### TASK GOAL
All of the data below should be printed again exactly, pictures excluded.

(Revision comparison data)
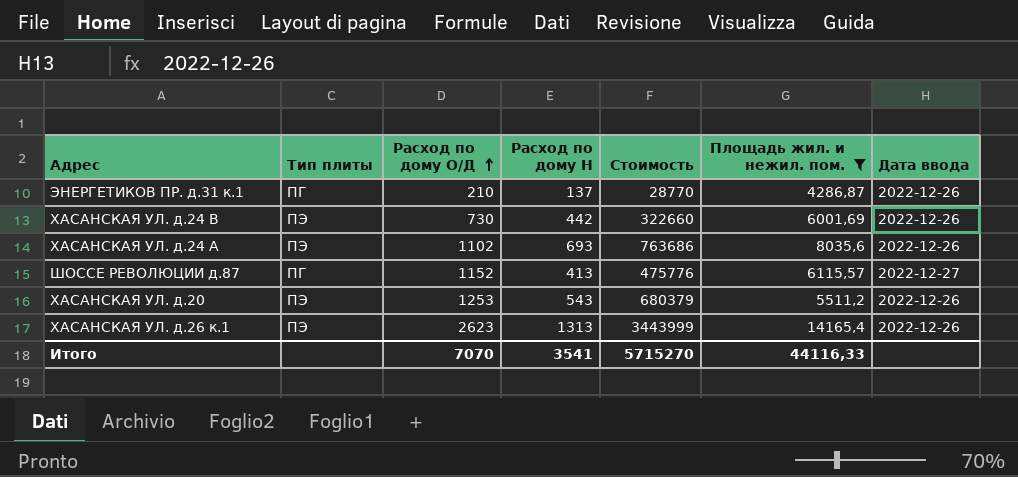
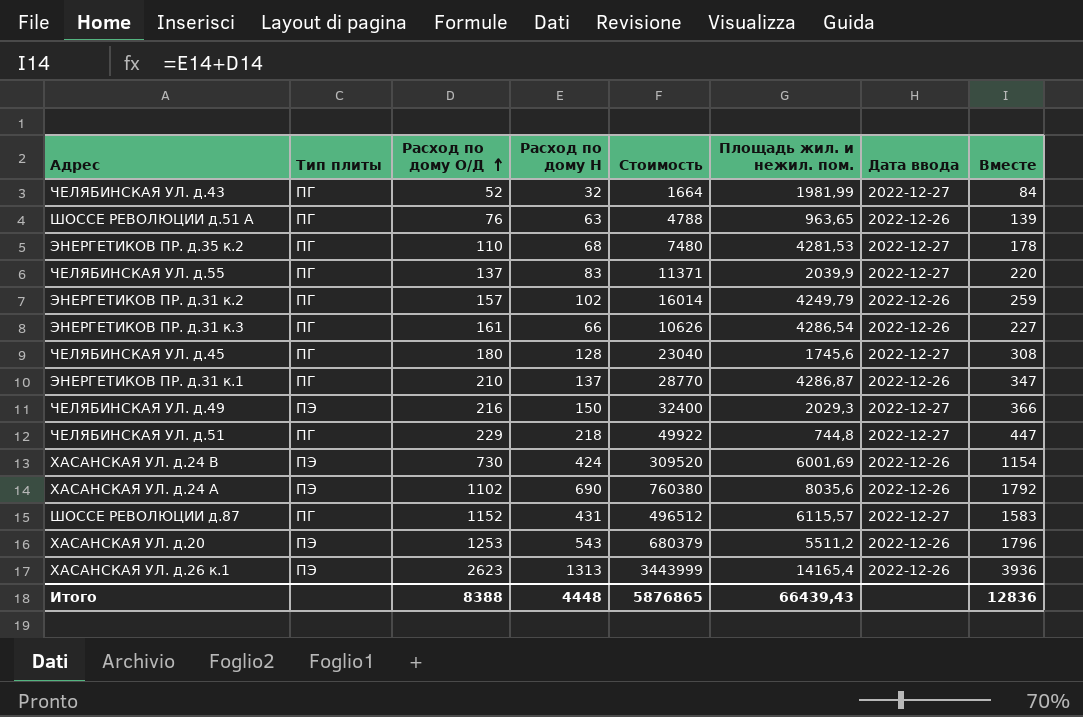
filter: Площадь жил. и нежил. пом. >= 4286,87 -> none
column Вместе | formula: none -> [Расход по дому О/Д] + [Расход по дому Н]
ХАСАНСКАЯ УЛ. д.24 В | Расход по дому Н: 442 -> 424
ХАСАНСКАЯ УЛ. д.24 В | Стоимость: 322660 -> 309520
ХАСАНСКАЯ УЛ. д.24 А | Расход по дому Н: 693 -> 690
ХАСАНСКАЯ УЛ. д.24 А | Стоимость: 763686 -> 760380
ШОССЕ РЕВОЛЮЦИИ д.87 | Расход по дому Н: 413 -> 431
ШОССЕ РЕВОЛЮЦИИ д.87 | Стоимость: 475776 -> 496512
Итого | Расход по дому О/Д: 7070 -> 8388
Итого | Расход по дому Н: 3541 -> 4448
Итого | Стоимость: 5715270 -> 5876865
Итого | Площадь жил. и нежил. пом.: 44116,33 -> 66439,43

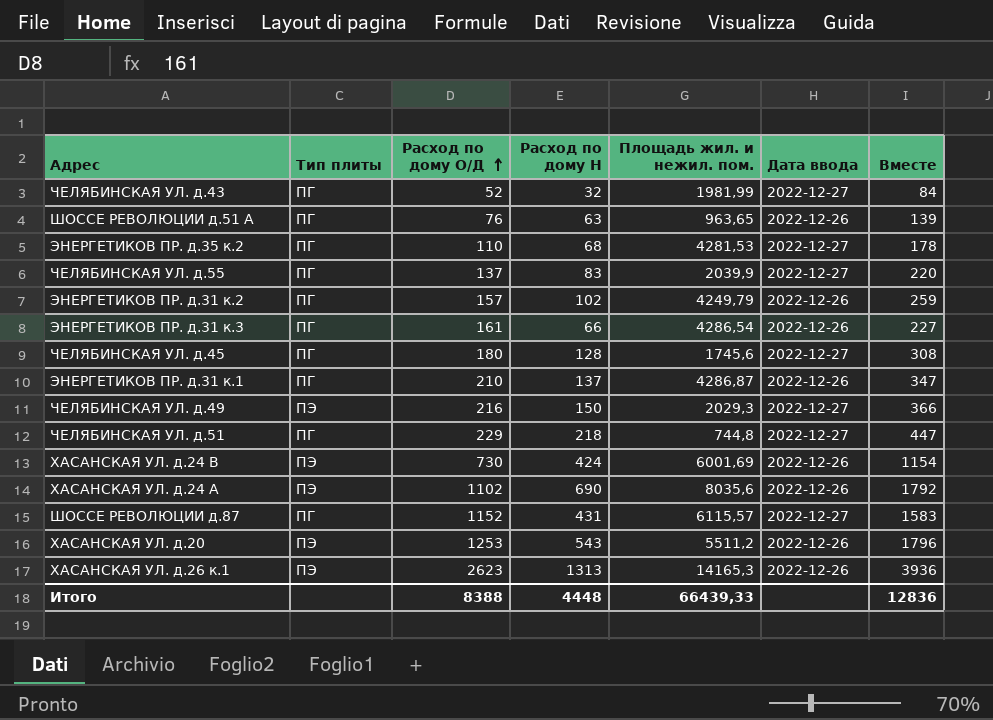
column Стоимость | formula: [Расход по дому О/Д] * [Расход по дому Н] -> none
ХАСАНСКАЯ УЛ. д.26 к.1 | Площадь жил. и нежил. пом.: 14165,4 -> 14165,3
Итого | Площадь жил. и нежил. пом.: 66439,43 -> 66439,33

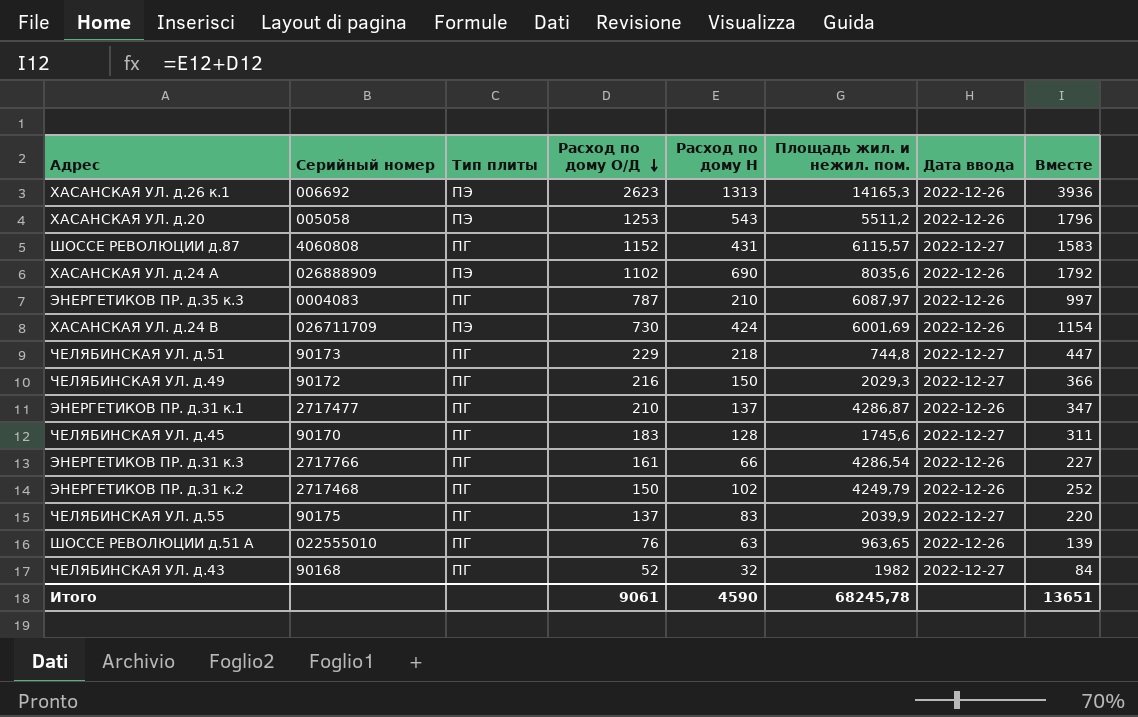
row order: Расход по дому О/Д ascending -> Расход по дому О/Д descending
column Серийный номер | position: none -> 2
row ЭНЕРГЕТИКОВ ПР. д.35 к.2: ПГ | 110 | 68 | 4281,53 | 2022-12-27 | 178 -> none
row ЭНЕРГЕТИКОВ ПР. д.35 к.3: none -> 0004083 | ПГ | 787 | 210 | 6087,97 | 2022-12-26 | 997
ЧЕЛЯБИНСКАЯ УЛ. д.49 | Тип плиты: ПЭ -> ПГ
ЧЕЛЯБИНСКАЯ УЛ. д.45 | Расход по дому О/Д: 180 -> 183
ЧЕЛЯБИНСКАЯ УЛ. д.45 | Вместе: 308 -> 311
ЭНЕРГЕТИКОВ ПР. д.31 к.2 | Расход по дому О/Д: 157 -> 150
ЭНЕРГЕТИКОВ ПР. д.31 к.2 | Вместе: 259 -> 252
ЧЕЛЯБИНСКАЯ УЛ. д.43 | Площадь жил. и нежил. пом.: 1981,99 -> 1982
Итого | Расход по дому О/Д: 8388 -> 9061
Итого | Расход по дому Н: 4448 -> 4590
Итого | Площадь жил. и нежил. пом.: 66439,33 -> 68245,78
Итого | Вместе: 12836 -> 13651

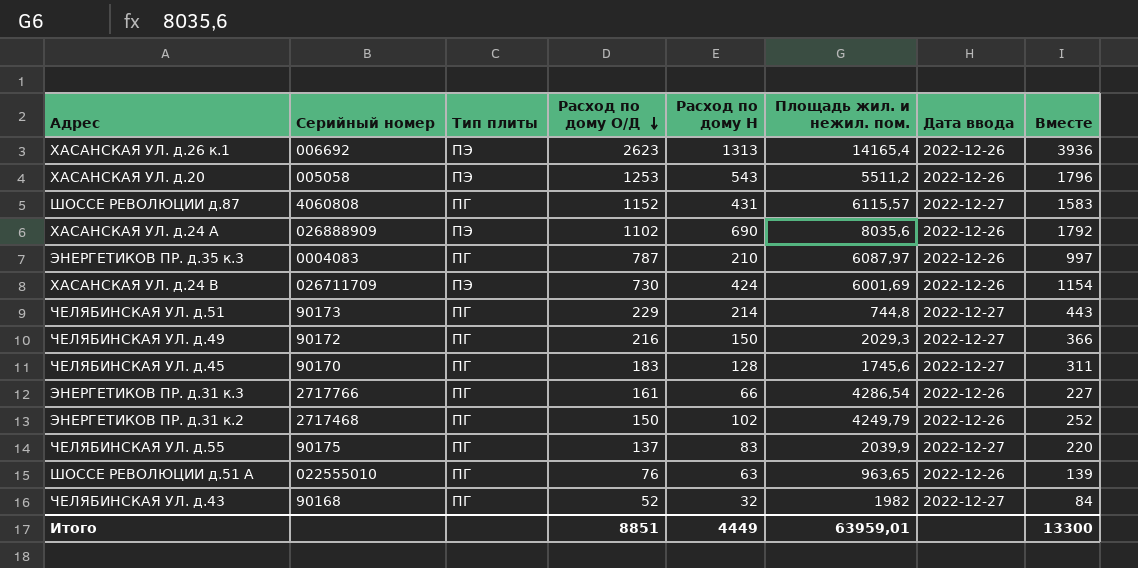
row ЭНЕРГЕТИКОВ ПР. д.31 к.1: 2717477 | ПГ | 210 | 137 | 4286,87 | 2022-12-26 | 347 -> none
ХАСАНСКАЯ УЛ. д.26 к.1 | Площадь жил. и нежил. пом.: 14165,3 -> 14165,4
ЧЕЛЯБИНСКАЯ УЛ. д.51 | Расход по дому Н: 218 -> 214
ЧЕЛЯБИНСКАЯ УЛ. д.51 | Вместе: 447 -> 443
Итого | Расход по дому О/Д: 9061 -> 8851
Итого | Расход по дому Н: 4590 -> 4449
Итого | Площадь жил. и нежил. пом.: 68245,78 -> 63959,01
Итого | Вместе: 13651 -> 13300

### RESPONSE AREA
filter: Площадь жил. и нежил. пом. >= 4286,87 -> none
column Вместе | formula: none -> [Расход по дому О/Д] + [Расход по дому Н]
ХАСАНСКАЯ УЛ. д.24 В | Расход по дому Н: 442 -> 424
ХАСАНСКАЯ УЛ. д.24 В | Стоимость: 322660 -> 309520
ХАСАНСКАЯ УЛ. д.24 А | Расход по дому Н: 693 -> 690
ХАСАНСКАЯ УЛ. д.24 А | Стоимость: 763686 -> 760380
ШОССЕ РЕВОЛЮЦИИ д.87 | Расход по дому Н: 413 -> 431
ШОССЕ РЕВОЛЮЦИИ д.87 | Стоимость: 475776 -> 496512
Итого | Расход по дому О/Д: 7070 -> 8388
Итого | Расход по дому Н: 3541 -> 4448
Итого | Стоимость: 5715270 -> 5876865
Итого | Площадь жил. и нежил. пом.: 44116,33 -> 66439,43

column Стоимость | formula: [Расход по дому О/Д] * [Расход по дому Н] -> none
ХАСАНСКАЯ УЛ. д.26 к.1 | Площадь жил. и нежил. пом.: 14165,4 -> 14165,3
Итого | Площадь жил. и нежил. пом.: 66439,43 -> 66439,33

row order: Расход по дому О/Д ascending -> Расход по дому О/Д descending
column Серийный номер | position: none -> 2
row ЭНЕРГЕТИКОВ ПР. д.35 к.2: ПГ | 110 | 68 | 4281,53 | 2022-12-27 | 178 -> none
row ЭНЕРГЕТИКОВ ПР. д.35 к.3: none -> 0004083 | ПГ | 787 | 210 | 6087,97 | 2022-12-26 | 997
ЧЕЛЯБИНСКАЯ УЛ. д.49 | Тип плиты: ПЭ -> ПГ
ЧЕЛЯБИНСКАЯ УЛ. д.45 | Расход по дому О/Д: 180 -> 183
ЧЕЛЯБИНСКАЯ УЛ. д.45 | Вместе: 308 -> 311
ЭНЕРГЕТИКОВ ПР. д.31 к.2 | Расход по дому О/Д: 157 -> 150
ЭНЕРГЕТИКОВ ПР. д.31 к.2 | Вместе: 259 -> 252
ЧЕЛЯБИНСКАЯ УЛ. д.43 | Площадь жил. и нежил. пом.: 1981,99 -> 1982
Итого | Расход по дому О/Д: 8388 -> 9061
Итого | Расход по дому Н: 4448 -> 4590
Итого | Площадь жил. и нежил. пом.: 66439,33 -> 68245,78
Итого | Вместе: 12836 -> 13651

row ЭНЕРГЕТИКОВ ПР. д.31 к.1: 2717477 | ПГ | 210 | 137 | 4286,87 | 2022-12-26 | 347 -> none
ХАСАНСКАЯ УЛ. д.26 к.1 | Площадь жил. и нежил. пом.: 14165,3 -> 14165,4
ЧЕЛЯБИНСКАЯ УЛ. д.51 | Расход по дому Н: 218 -> 214
ЧЕЛЯБИНСКАЯ УЛ. д.51 | Вместе: 447 -> 443
Итого | Расход по дому О/Д: 9061 -> 8851
Итого | Расход по дому Н: 4590 -> 4449
Итого | Площадь жил. и нежил. пом.: 68245,78 -> 63959,01
Итого | Вместе: 13651 -> 13300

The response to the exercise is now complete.